━━━━━ RECORD EXCERPTS ━━━━━
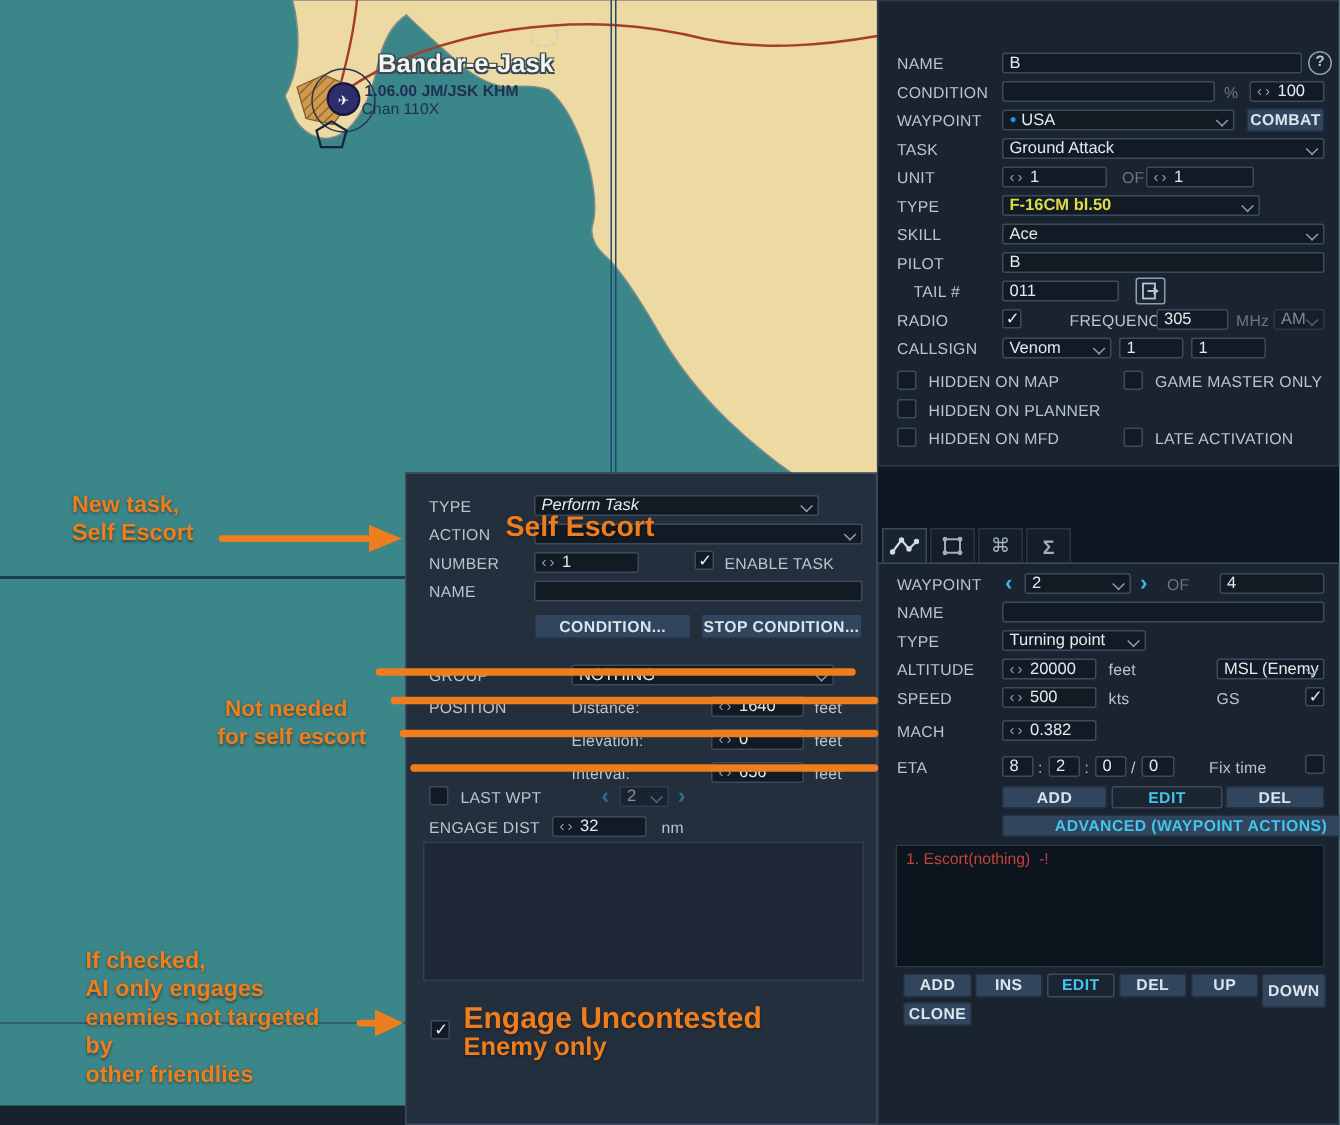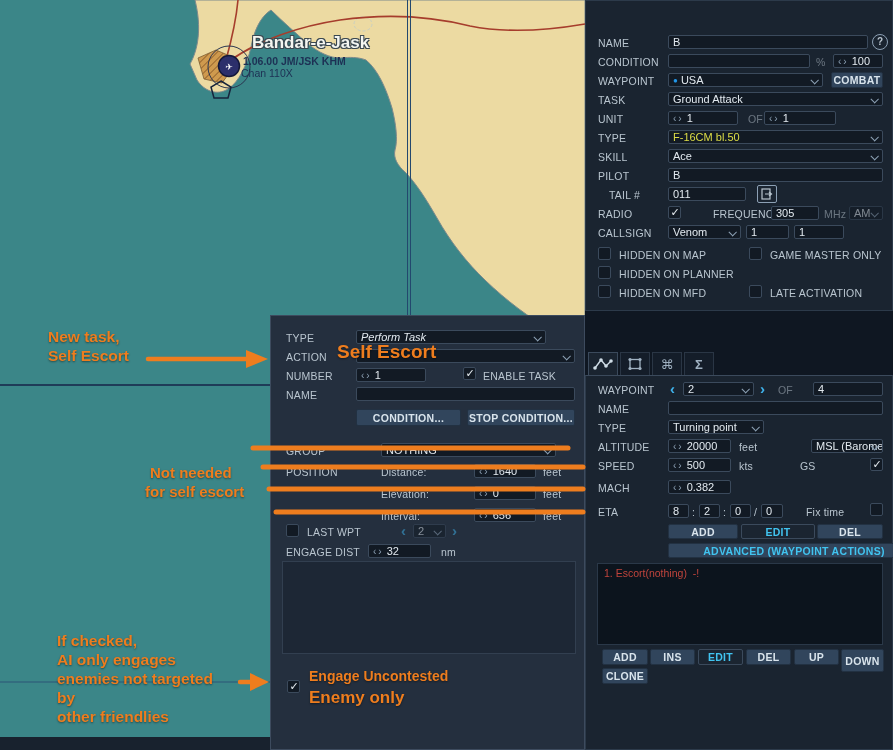--- a/index.html
+++ b/index.html
@@ -115,21 +115,21 @@
 
     <span class="lbl" style="left:12px; top:93px;">TASK</span>
     <div class="dd" style="left:82px; top:91px; width:215px;"><span>Ground Attack</span></div>
 
     <span class="lbl" style="left:12px; top:112px;">UNIT</span>
     <div class="spin" style="left:82px; top:110px; width:70px;"><span>1</span></div>
     <span class="lbl dim" style="left:162px; top:112px;">OF</span>
     <div class="spin" style="left:178px; top:110px; width:72px;"><span>1</span></div>
 
     <span class="lbl" style="left:12px; top:131px;">TYPE</span>
-    <div class="dd yellow" style="left: 82px; top: 129px; width: 215px; color: rgb(220, 220, 70);"><span>F-16CM bl.50</span></div>
+    <div class="dd yellow" style="left: 82px; top: 129px; width: 172px; color: rgb(220, 220, 70); font-weight: bold;"><span>F-16CM bl.50</span></div>
 
     <span class="lbl" style="left:12px; top:150px;">SKILL</span>
     <div class="dd" style="left:82px; top:148px; width:215px;"><span>Ace</span></div>
 
     <span class="lbl" style="left:12px; top:169px;">PILOT</span>
     <div class="fld" style="left:82px; top:167px; width:215px;">B</div>
 
     <span class="lbl" style="left:23px; top:188px;">TAIL #</span>
     <div class="fld" style="left:82px; top:186px; width:78px;">011</div>
     <div class="abs" style="left:171px; top:184px; width:20px; height:18px; border:1px solid #8ca0b4; border-radius:2px; background:#1b2531;">
@@ -200,26 +200,26 @@
 
     <span class="lbl" style="left:12px; top:27px;">NAME</span>
     <div class="fld" style="left:82px; top:25px; width:215px;"></div>
 
     <span class="lbl" style="left:12px; top:46px;">TYPE</span>
     <div class="dd" style="left:82px; top:44px; width:96px;"><span>Turning point</span></div>
 
     <span class="lbl" style="left:12px; top:65px;">ALTITUDE</span>
     <div class="spin" style="left:82px; top:63px; width:63px;"><span>20000</span></div>
     <span class="lbl" style="left:153px; top:65px; text-transform:none;">feet</span>
-    <div class="dd" style="left:225px; top:63px; width:72px;"><span>MSL (Barome</span></div>
+    <div class="dd" style="left:225px; top:63px; width:72px;"><span>MSL (Enemy</span></div>
 
     <span class="lbl" style="left:12px; top:84px;">SPEED</span>
     <div class="spin" style="left:82px; top:82px; width:63px;"><span>500</span></div>
     <span class="lbl" style="left:153px; top:84px;">kts</span>
-    <span class="lbl" style="left:214px; top:84px;">GS</span>
+    <span class="lbl" style="left:225px; top:84px;">GS</span>
     <div class="cb on" style="left:284px; top:82px;"></div>
 
     <span class="lbl" style="left:12px; top:106px;">MACH</span>
     <div class="spin" style="left:82px; top:104px; width:63px;"><span>0.382</span></div>
 
     <span class="lbl" style="left:12px; top:130px;">ETA</span>
     <div class="fld" style="left:82px; top:128px; width:21px;">8</div>
     <span class="lbl" style="left:106px; top:130px;">:</span>
     <div class="fld" style="left:113px; top:128px; width:21px;">2</div>
     <span class="lbl" style="left:137px; top:130px;">:</span>
@@ -289,21 +289,21 @@
     <div class="dd dim" style="left:142px; top:208px; width:33px;"><span>2</span></div>
     <span class="navarr dim" style="left:181px; top:208px;">›</span>
 
     <span class="lbl" style="left:15px; top:230px;">ENGAGE DIST</span>
     <div class="spin" style="left:97px; top:228px; width:63px;"><span>32</span></div>
     <span class="lbl" style="left:170px; top:230px; text-transform:none;">nm</span>
 
     <div class="listbox" style="left:11px; top:245px; width:294px; height:93px; background:#1d2735; border-color:#323f50;"></div>
 
     <div class="cb on" style="left:16px; top:364px;"></div>
-    <div class="anno" style="left:38px; top:352px; font-size:14px;">Engage Uncontested</div>
+    <div class="anno" style="left:38px; top:352px; font-size:20px;">Engage Uncontested</div>
     <div class="anno" style="left:38px; top:372px; font-size:17px;">Enemy only</div>
   </div>
 
   <div class="anno" style="left:48px; top:328px; font-size:15.5px;">New task,</div>
   <div class="anno" style="left:48px; top:347px; font-size:15.5px;">Self Escort</div>
 
   <div class="anno" style="left:150px; top:464px; font-size:15px;">Not needed</div>
   <div class="anno" style="left:145px; top:483px; font-size:15px;">for self escort</div>
 
   <div class="anno" style="left:57px; top:632px; font-size:15.5px;">If checked,</div>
━━━━━
YOUR OBJECTIVE
Type out all the records verbatim, minus images.

TASK RESPONSE
--- a/index.html
+++ b/index.html
@@ -115,21 +115,21 @@
 
     <span class="lbl" style="left:12px; top:93px;">TASK</span>
     <div class="dd" style="left:82px; top:91px; width:215px;"><span>Ground Attack</span></div>
 
     <span class="lbl" style="left:12px; top:112px;">UNIT</span>
     <div class="spin" style="left:82px; top:110px; width:70px;"><span>1</span></div>
     <span class="lbl dim" style="left:162px; top:112px;">OF</span>
     <div class="spin" style="left:178px; top:110px; width:72px;"><span>1</span></div>
 
     <span class="lbl" style="left:12px; top:131px;">TYPE</span>
-    <div class="dd yellow" style="left: 82px; top: 129px; width: 215px; color: rgb(220, 220, 70);"><span>F-16CM bl.50</span></div>
+    <div class="dd yellow" style="left: 82px; top: 129px; width: 172px; color: rgb(220, 220, 70); font-weight: bold;"><span>F-16CM bl.50</span></div>
 
     <span class="lbl" style="left:12px; top:150px;">SKILL</span>
     <div class="dd" style="left:82px; top:148px; width:215px;"><span>Ace</span></div>
 
     <span class="lbl" style="left:12px; top:169px;">PILOT</span>
     <div class="fld" style="left:82px; top:167px; width:215px;">B</div>
 
     <span class="lbl" style="left:23px; top:188px;">TAIL #</span>
     <div class="fld" style="left:82px; top:186px; width:78px;">011</div>
     <div class="abs" style="left:171px; top:184px; width:20px; height:18px; border:1px solid #8ca0b4; border-radius:2px; background:#1b2531;">
@@ -200,26 +200,26 @@
 
     <span class="lbl" style="left:12px; top:27px;">NAME</span>
     <div class="fld" style="left:82px; top:25px; width:215px;"></div>
 
     <span class="lbl" style="left:12px; top:46px;">TYPE</span>
     <div class="dd" style="left:82px; top:44px; width:96px;"><span>Turning point</span></div>
 
     <span class="lbl" style="left:12px; top:65px;">ALTITUDE</span>
     <div class="spin" style="left:82px; top:63px; width:63px;"><span>20000</span></div>
     <span class="lbl" style="left:153px; top:65px; text-transform:none;">feet</span>
-    <div class="dd" style="left:225px; top:63px; width:72px;"><span>MSL (Barome</span></div>
+    <div class="dd" style="left:225px; top:63px; width:72px;"><span>MSL (Enemy</span></div>
 
     <span class="lbl" style="left:12px; top:84px;">SPEED</span>
     <div class="spin" style="left:82px; top:82px; width:63px;"><span>500</span></div>
     <span class="lbl" style="left:153px; top:84px;">kts</span>
-    <span class="lbl" style="left:214px; top:84px;">GS</span>
+    <span class="lbl" style="left:225px; top:84px;">GS</span>
     <div class="cb on" style="left:284px; top:82px;"></div>
 
     <span class="lbl" style="left:12px; top:106px;">MACH</span>
     <div class="spin" style="left:82px; top:104px; width:63px;"><span>0.382</span></div>
 
     <span class="lbl" style="left:12px; top:130px;">ETA</span>
     <div class="fld" style="left:82px; top:128px; width:21px;">8</div>
     <span class="lbl" style="left:106px; top:130px;">:</span>
     <div class="fld" style="left:113px; top:128px; width:21px;">2</div>
     <span class="lbl" style="left:137px; top:130px;">:</span>
@@ -289,21 +289,21 @@
     <div class="dd dim" style="left:142px; top:208px; width:33px;"><span>2</span></div>
     <span class="navarr dim" style="left:181px; top:208px;">›</span>
 
     <span class="lbl" style="left:15px; top:230px;">ENGAGE DIST</span>
     <div class="spin" style="left:97px; top:228px; width:63px;"><span>32</span></div>
     <span class="lbl" style="left:170px; top:230px; text-transform:none;">nm</span>
 
     <div class="listbox" style="left:11px; top:245px; width:294px; height:93px; background:#1d2735; border-color:#323f50;"></div>
 
     <div class="cb on" style="left:16px; top:364px;"></div>
-    <div class="anno" style="left:38px; top:352px; font-size:14px;">Engage Uncontested</div>
+    <div class="anno" style="left:38px; top:352px; font-size:20px;">Engage Uncontested</div>
     <div class="anno" style="left:38px; top:372px; font-size:17px;">Enemy only</div>
   </div>
 
   <div class="anno" style="left:48px; top:328px; font-size:15.5px;">New task,</div>
   <div class="anno" style="left:48px; top:347px; font-size:15.5px;">Self Escort</div>
 
   <div class="anno" style="left:150px; top:464px; font-size:15px;">Not needed</div>
   <div class="anno" style="left:145px; top:483px; font-size:15px;">for self escort</div>
 
   <div class="anno" style="left:57px; top:632px; font-size:15.5px;">If checked,</div>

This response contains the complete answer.